Your two sets are $]2,5]$ and $[3,4[$. Note that while the first interval is open on the left and closed on the right, the second is exactly the opposite: open on the right and closed on the left. The easiest way to match them up is to turn one of them around. I’ll turn round the second. That means that I want to pair $5$, the closed end of the first interval, with $3$, the closed end of the second interval, and $2$, the open end of the first interval, with $4$, the open end of the second interval.
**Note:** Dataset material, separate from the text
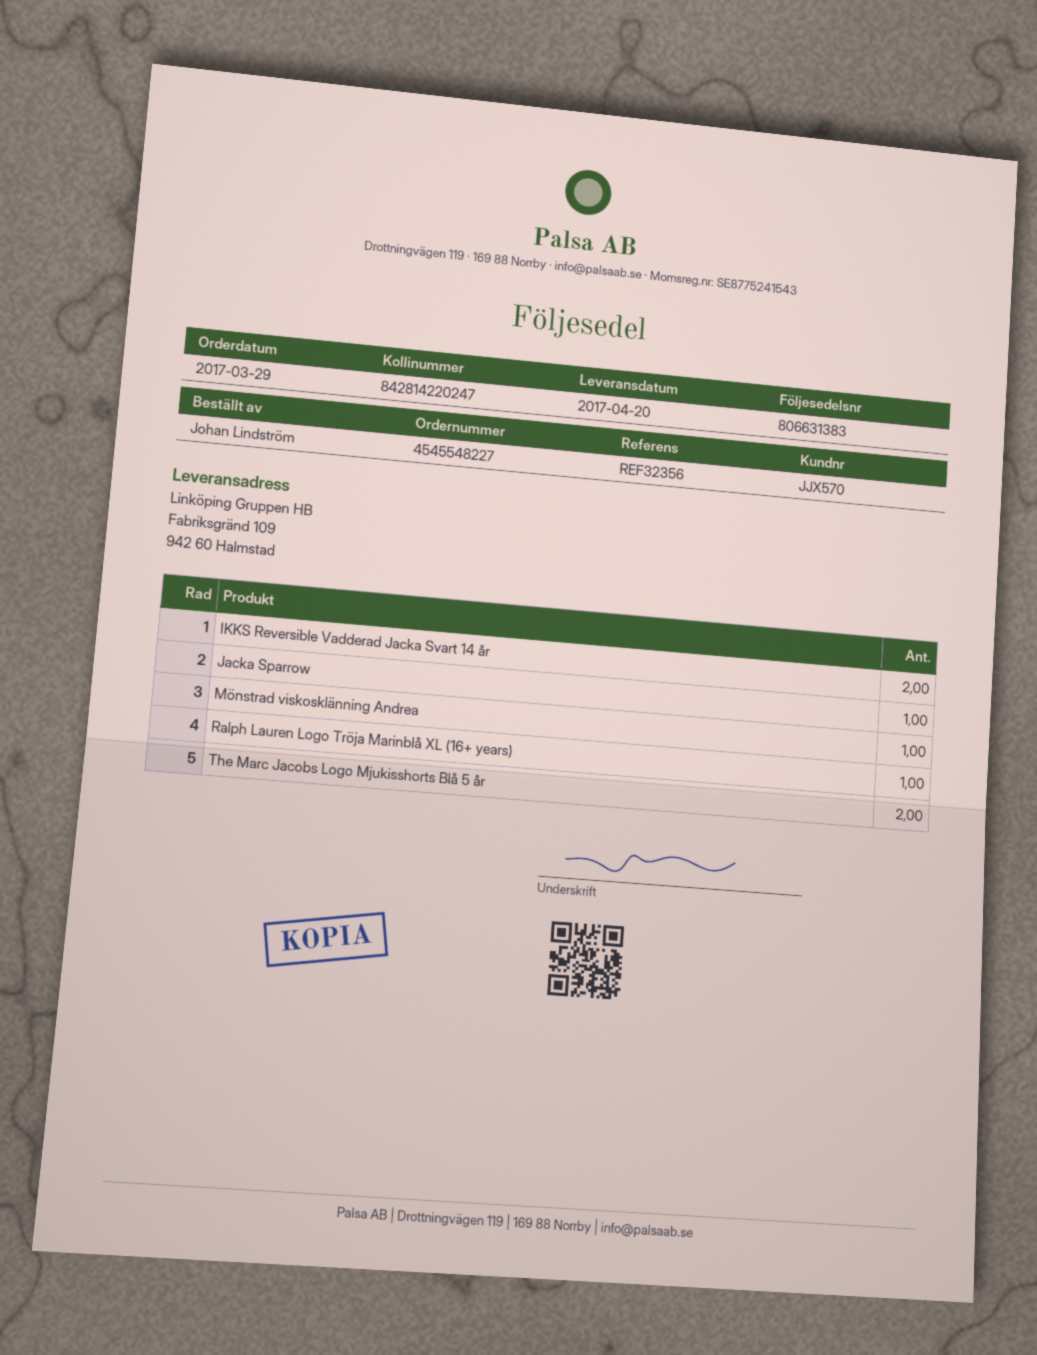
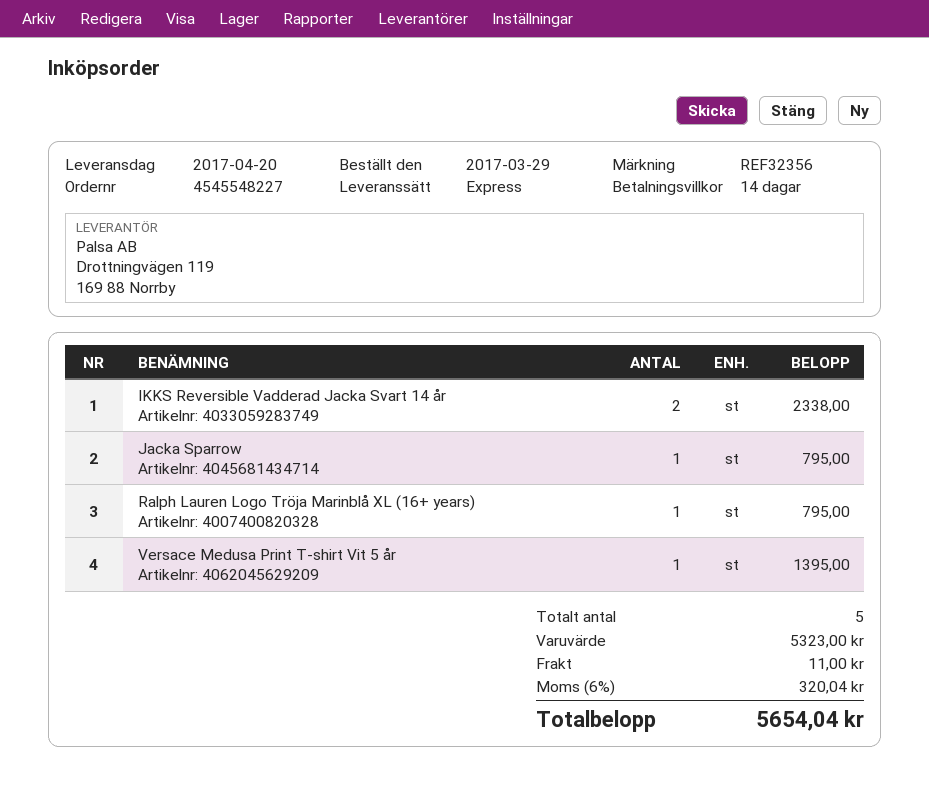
Mönstrad viskosklänning Andrea: 1 -> none
The Marc Jacobs Logo Mjukisshorts Blå 5 år: 2 -> none
Versace Medusa Print T-shirt Vit 5 år: none -> 1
                           2            x             5  
                           )--------------------------|  
                           4            y             3

As $x$ increases from $2$ to $5$, I want $y$ to decrease from $4$ to $3$. In other words, I’m looking for the equation of a straight line that passes through the points $(2,4)$ and $(5,3)$. That means that $y$ has to drop by $1$ while $x$ increases by $3$, so the line has a slope of $-\frac13$ and passes through $(2,4)$. The standard point-slope form of the equation for a straight line gives us $$y-4=-\frac13(x-2)=-\frac13x+\frac23\;,$$ so $$y=-\frac13x+\frac{14}3=\frac13(14-x)\;.$$

If you draw a graph of this straight line, you’ll see that it maps the interval $]2,4]$ $1$-$1$ onto the interval $[3,4[$. In other words, it’s a bijection between those intervals, and its existence shows that they are equipotent.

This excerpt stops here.